É também significativo que o último poema diga “abrupto termo dito último pesado poema do mundo” (pag.207). Uma ideia que dá muitas ideias. A pensar.

3 comentários:

Graça Martins disse...

Parabéns
Quem é livre pode opinar.
Já são poucas as mentes livres, neste país.
Todes estão comprometidos com qualquer coisa: uma editora, um autor conhecido, o partido, enfim, é amigo de, o vizinho...o jornalista, o amigo que faz a crítica para a imprensa.
"Meu Deus faz com que eu seja sempre um poeta obscuro"
Até quando??
A tortura para arranjar o livro foi pior que as senhas de racionamento numa guerra. NÃO ACEITO ESTE COMPORTAMENTO DA EDITORA E DO POETA. Puro acto capitalista decadente.

Anónimo disse...

os poemas não estão separados por "estrelas", estão antes separados por asterismos.

"O Poema Contínuo"? ou antes " Ou o Poema Contínuo"

a última entrevista que HH concedeu não foi nos anos 80, foi em 1968.

enfim, quem pouco ou nada sabe acerca de poesia e não conhece, neste caso, a obra de HH mais valia estar calado.

no mínimo mediocre, ridículo este post. Eu teria vergonha.

José Medeiros

Supermassive Black-Hole disse...

Mui caro José Medeiros

eu diria que quando muito são "asteriscos", não sei o que são "asterismos". mesmo assim, digo eu, que andei em artes, que os asteriscos têm 6 pontas, ao contrário dos símbolos que surgem no livro, que têm 5, daí eu dizer que são estrelas.

no entanto sei o que são "histerismos" (ou histerias) que é o caso.
Conheço a obra completa do HH com excepção do livro "Apresentação do Rosto", e, sim, ele deu entrevistas nos anos 80, posso garantir.

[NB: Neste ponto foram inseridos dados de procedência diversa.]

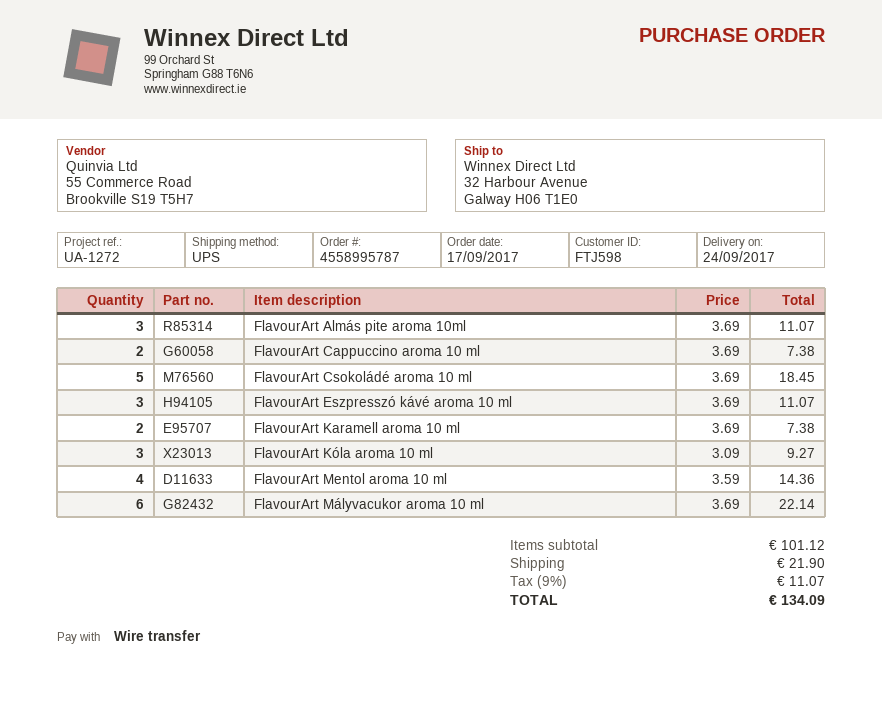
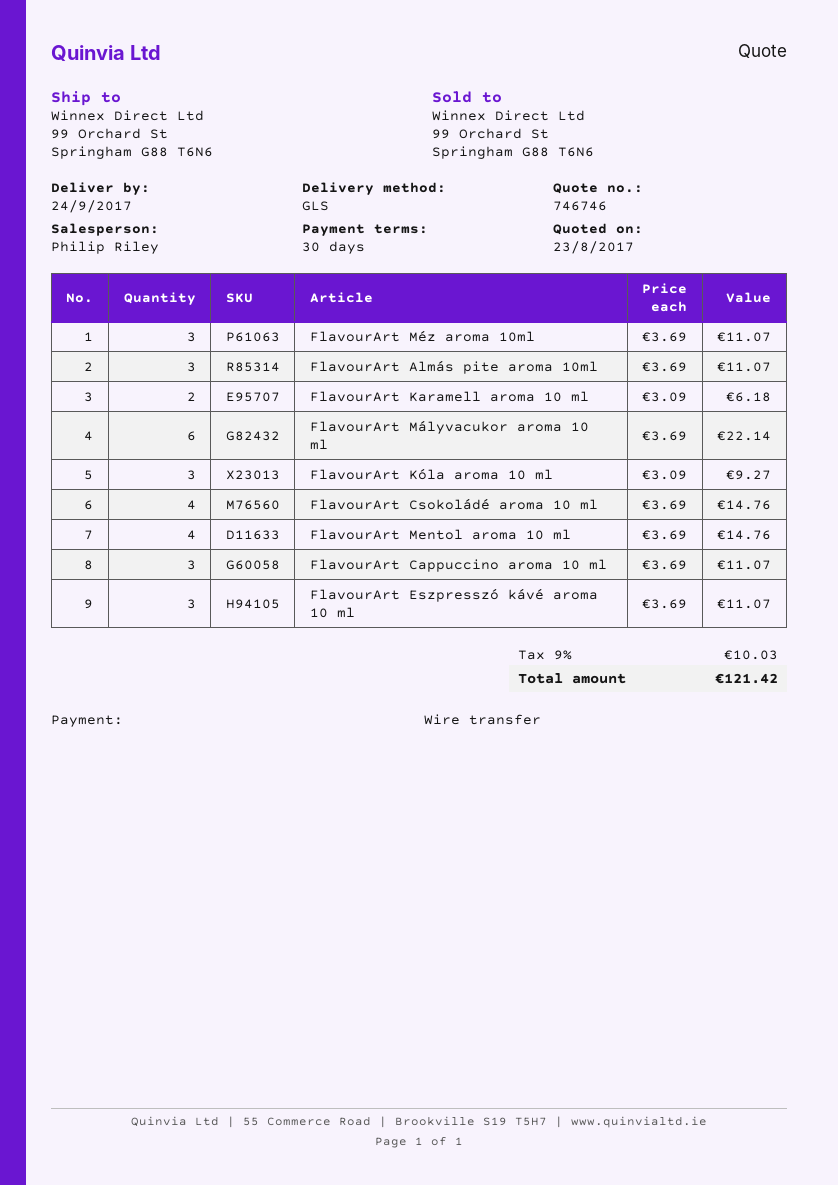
shipping method: UPS -> GLS
ship to: 32 Harbour Avenue, Galway H06 T1E0 -> 99 Orchard St, Springham G88 T6N6
FlavourArt Cappuccino aroma 10 ml: 2 x 3.69 = 7.38 -> 3 x 3.69 = 11.07
FlavourArt Csokoládé aroma 10 ml: 5 x 3.69 = 18.45 -> 4 x 3.69 = 14.76
FlavourArt Karamell aroma 10 ml: 2 x 3.69 = 7.38 -> 2 x 3.09 = 6.18
FlavourArt Mentol aroma 10 ml: 4 x 3.59 = 14.36 -> 4 x 3.69 = 14.76
FlavourArt Méz aroma 10ml: none -> 3 x 3.69 = 11.07
shipping: 21.90 -> none
tax: 9% = 11.07 -> 9% = 10.03
total: 134.09 -> 121.42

Mais ainda, não me parece que o "Ou" faça grande diferença. O que eu queria dizer é que existe um livro com o nome "Poesia Contínua", ao qual encontrei referências na Colóquio-Letras. Pode confirmar se lhe apetecer. O "OU" pouco ou nada importa na ideia que queria transmitir.

enfim, quem acredita em semi-deuses e pensa que sabe de poesia, mais valia estar calado.
É por causa de ceguinhos como o sr/dr/whatever que depois as editoras se podem dar ao luxo de entrar nestes esquemas capitalistas. O que interessa é a poesia. O que estão a fazer é criar semi-deuses, e desses estou fartíssimo. O Herberto Helder já escreveu bons livros, o último é inconsequente. Percebo que haja quem não coloque a hipótese de um autor ir perdendo qualidades. No entanto, é preciso analisar as coisas a frio. Este livro serve para deixar ao lado da sanita comparado com "A Colher Na Boca" ou "Cobra".

no mínimo posso dizer que é uma questão de opinião. Não é algo de que alguém se deva envergonhar.
pelo menos quem tem uma. e nisso somos diferentes.